Ray Carney on Mr. Deeds Goes to Town (1936):
If Capra’s heroes no longer attempt to flee from the repressive forms of society into a world of the imagination and romance … it is because for the first time they recognize that the society they flee from is itself an artificial, arbitrary creation of the human imagination and that any other society they would bring into existence outside of it would be no less artificial and arbitrary. … There can be no escape from artificial relations. The fact that the outcome of Mr. Deeds Goes to Town turns not on solitary transactions between a transparent eyeball and a landscape, a shared vision, or a silent glance or romantic embrace between lovers, but on the result of public testimony in a hearing in a courtroom is Capra’s insistence that there is nowhere to run to, no “world elsewhere” outside of artificial, social, or linguistic codes of expression.
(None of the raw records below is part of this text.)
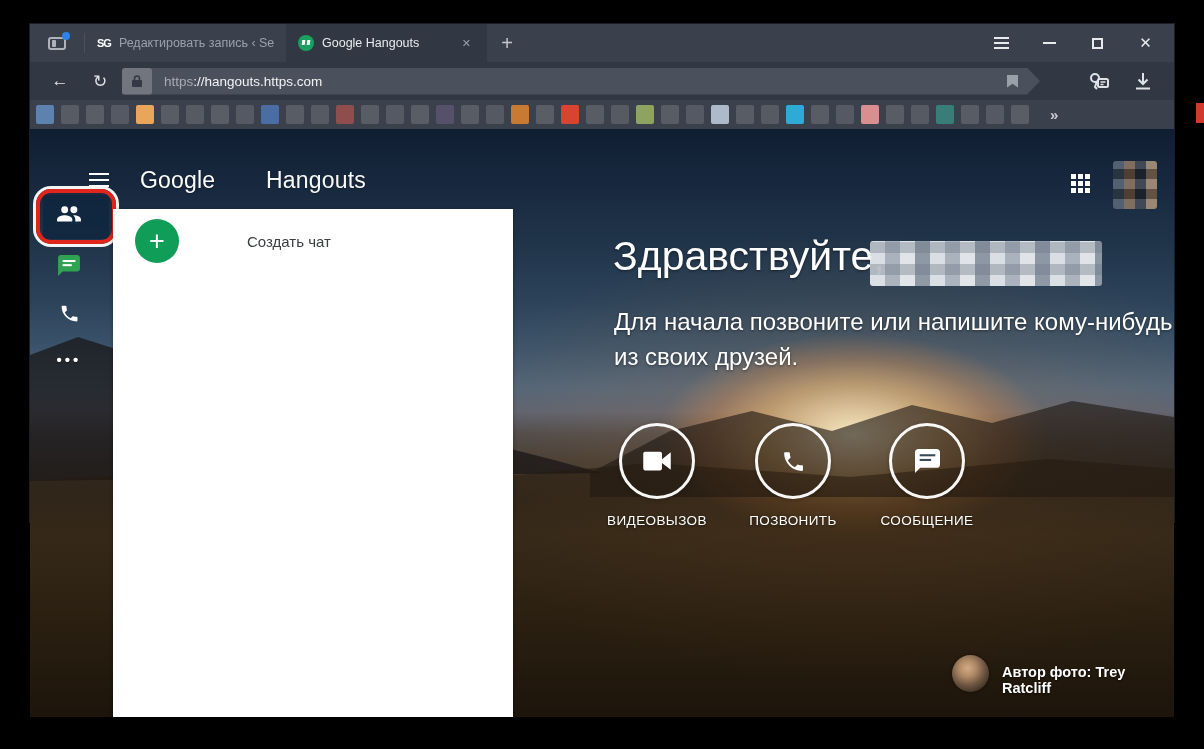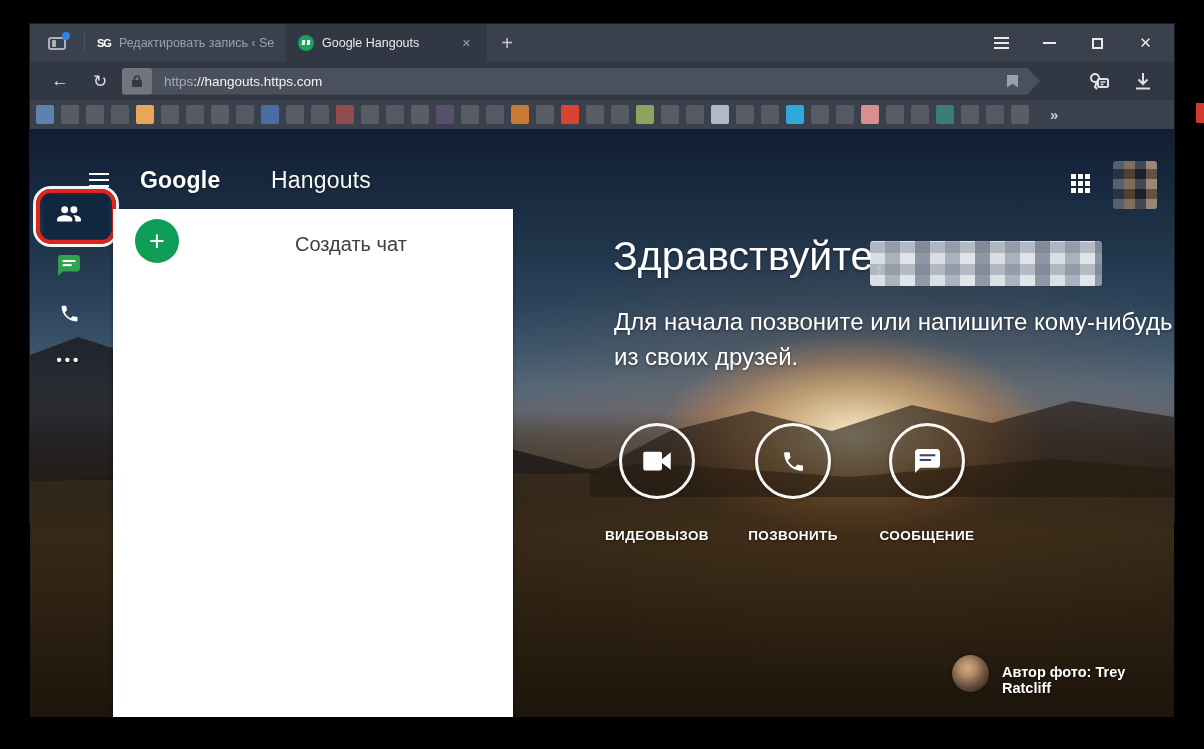"Google" .pg-logo .b { font-weight: 700 -> 400 }
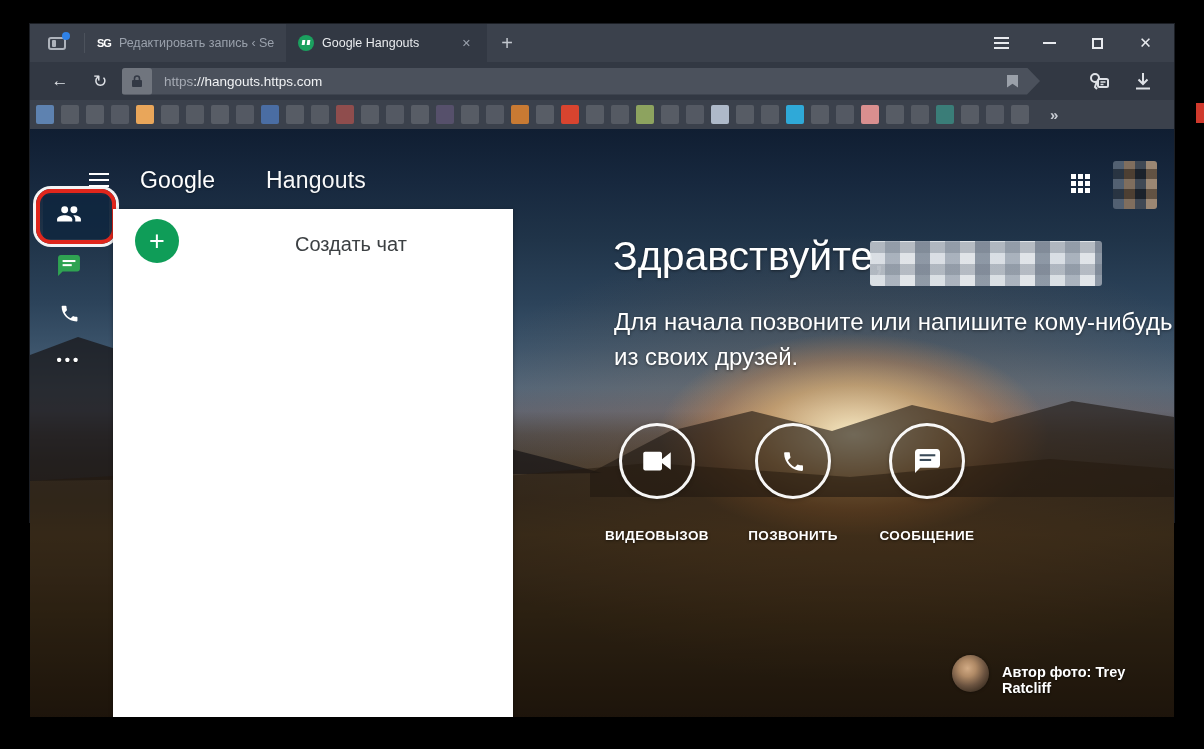"Создать чат" .create-label { font-size: 20px -> 15px; margin-left: 48px -> none }
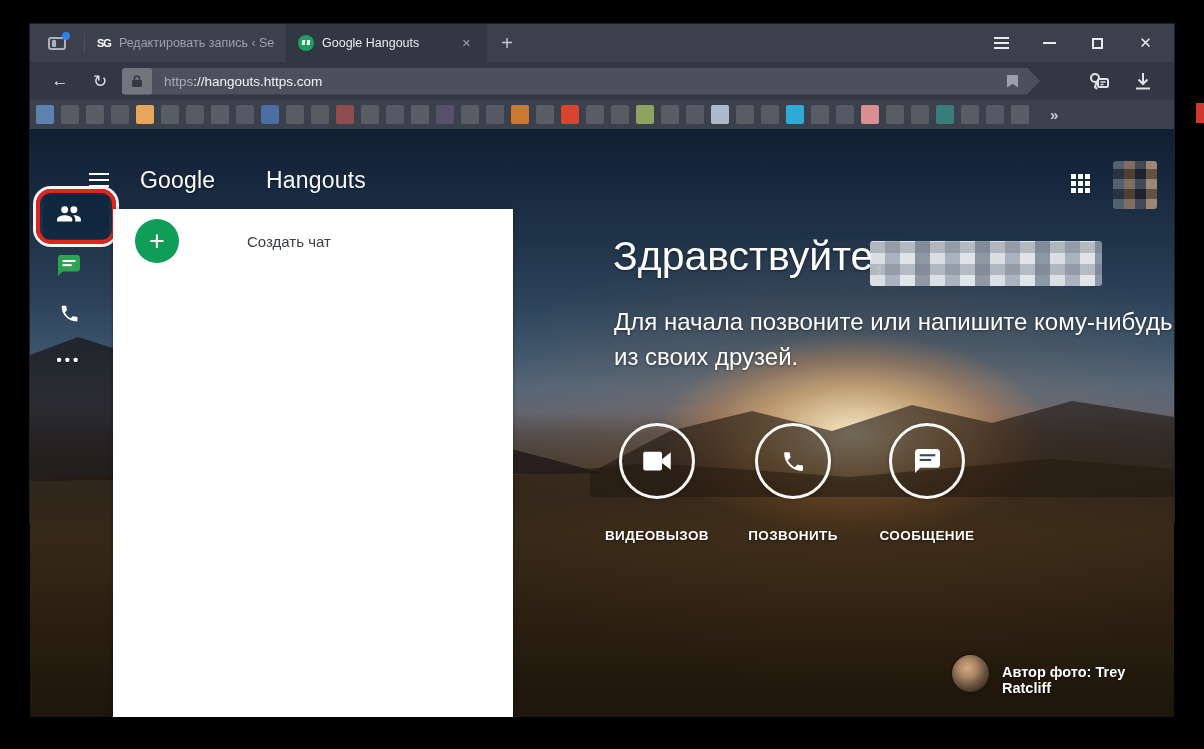"ВИДЕОВЫЗОВ" .action-label { font-weight: 700 -> 400; top: 399px -> 384px }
But Capra recognizes that the structuralist awakening can sanction several distinct kinds of response, as different from each other as the differences between European and American understandings of the deconstructionist enterprise. One possible response is the kind of affectless anomie or devil-may-care nihilism demonstrated by Bennett at the beginning of the film. As a reporter she has become aware of the structurality of verbal and social structures and of the pervasiveness of artificial codes, and is liberated to be indifferent to all of them. As she says at one despairing moment during the hearing: “it’s all a game”–life, language, and all expression is all only a game with codes and rules like any other sufficiently inclusive game, and consequently, in her despairing formulation, one might as well abandon all beliefs and simply, indifferently, amorally play out one’s turn. A second possible response to the recognition of the pervasiveness and artificiality of these structures might be called the Iago response, epitomized by the lawyers in the hearing room. They have seen the fictionality of the reigning fictions and they respond with cynical opportunism and ruthless manipulation. If it is all an artificial game, then one plays to win and any tactic that will succeed suffices. A third response, represented by the crowd of despondent and disenfranchised farmers who attend the hearing, is another kind of alienation or despair different from Babe Bennett’s, in which one feels oneself to be utterly powerless, shut out from any capacity of authorship within the system within which one is inexorably inscribed and trapped. Since no one authors the systems that oppress us, no one can change or affect them, and all attempts at action are necessarily futile and pointless.
It is instructive and important that Capra incorporates these three distinct responses within the dramatic structure of the courtroom scene because, if I understand what he is doing, he is articulating a fourth response in the figure of Deeds himself. It is, however, one that is so easily confused with these others that we need their simultaneous presence in order to be entirely clear about how importantly different it is. To what might be called these European responses to deconstruction, Longfellow Deeds might be said to offer a uniquely American vision, that, even as it recognizes the artificiality of all received forms of experience, offers the possibility of a performance that is neither despairingly nihilistic, manipulatively opportunistic, nor despondently alienated. Deeds offers the per-formative possibility of an optimistic aesthetic of parody, play, and artistic mastery that revels in its ability dramatically to tease fun out of the old forms and to play meaning into new forms of its own imaginative creation. As a result of the utter and absolute decentering of his world, Deeds is finally released not to despair, opportunism, or nihilism (stages that he passes through in his hour of silence), but to true creativity (which he arrives at in the courtroom in his final performance). He is able to tease and toy with forms (the forms of legal testimony in the courts, for example) as he never could if they were grounded on the bedrock of God, King, and Truth. Deeds is progressively alienated from the social and moral structures in place around him and from his own experience in the course of the film, but his alienation is converted into a joyous principle of mastery and free movement as he finally rises to address the court. Alienation is discovered to be a mode of freedom. Life and expression do become a game of sorts, but it is not a game of manipulation, anomie, or cynicism. It is an adventure in the creation of a margin of free movement to be used in maneuvering through the institutional and formal structures in place around him.